Everything changes for Dulce Garcia, perennial party girl and
sugar baby, when she meets Zavier, a freelance journalist, on a plane to the
Dominican Republic, then gets caught in Puerto Rico during Hurricane Maria.
Dulce, whose parents were Cuban and Dominican, was born in
Puerto Rico and has bounced her whole life between the mainland U.S. and the
Caribbean.
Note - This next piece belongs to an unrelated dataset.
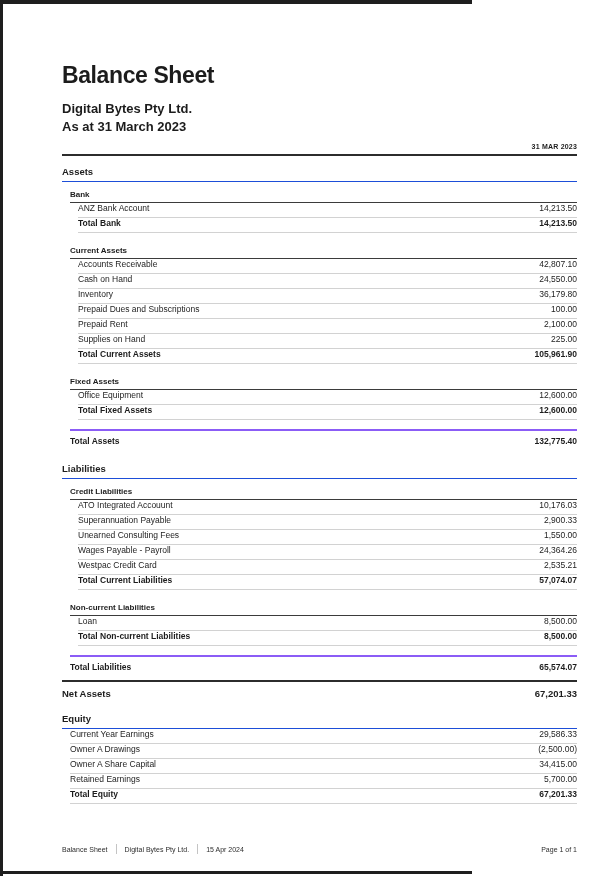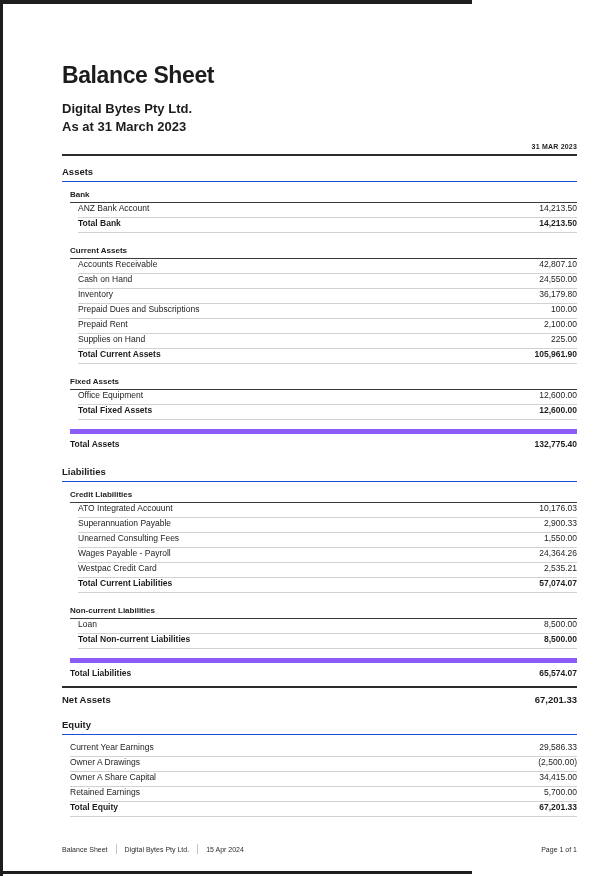"Total Assets" .grand-total { border-top: 5px solid #8b5cf6 -> 2px solid #8b5cf6 }
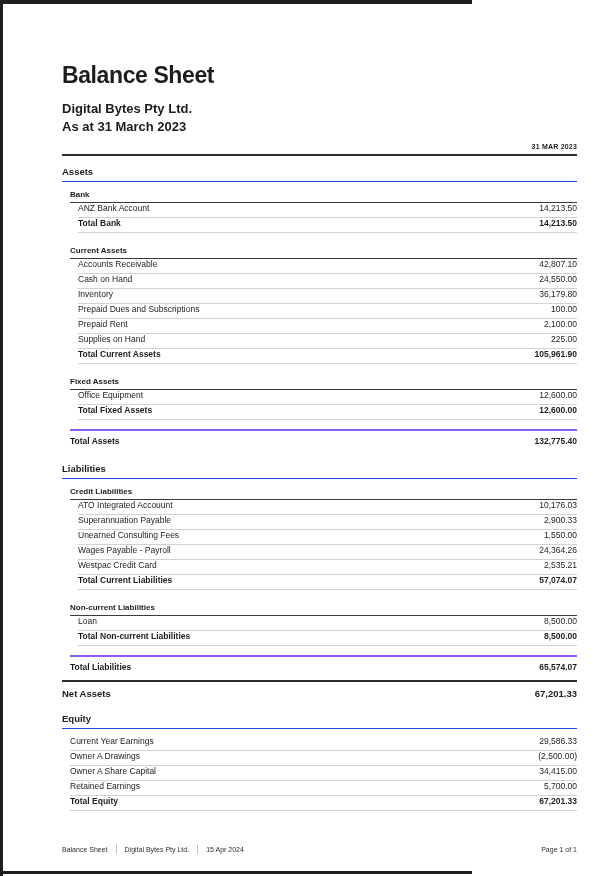"Current Year Earnings" .equity-rows { margin-top: 7px -> none }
After having been groomed into prostitution while she was in high
school in New York—“Dulce always remembered how she was fourteen and wearing a
Minnie Mouse t-shirt when she met Jerry,” her pimp—Dulce escaped with the help
of Marisol Rivera, the former director of a New York health clinic, but
she’s soon under the thumb of another abusive boyfriend. Seeking refuge with an
aunt in the Dominican Republic, she meets Zavier, a young freelance journalist,
as well as Phillip Gerard, a rich businessman. A couple of dates with Zavier
has her falling for him, but then Gerard lures her with a luxury hotel stay and
a shopping spree, and she convinces herself she didn’t deserve a sweet
relationship anyway. Dulce travels with Gerard to Puerto Rico and decides to
stay there, then winds up stuck on the island when Maria hits. Meanwhile,
Marisol’s Puerto Rican cousins are in dire straits after the hurricane takes
out their home, and as they and Dulce make their ways to safety, their stories
will converge. Dulce reconnects with Zavier, whose press credentials give her
opportunities she never dreamed possible even as their relationship fractures,
while her connection to Gerard is of great interest to Marisol, who targets him
for a cryptocurrency sting after he raises money ostensibly to help the island
but then uses it to acquire prime island property at rock-bottom prices.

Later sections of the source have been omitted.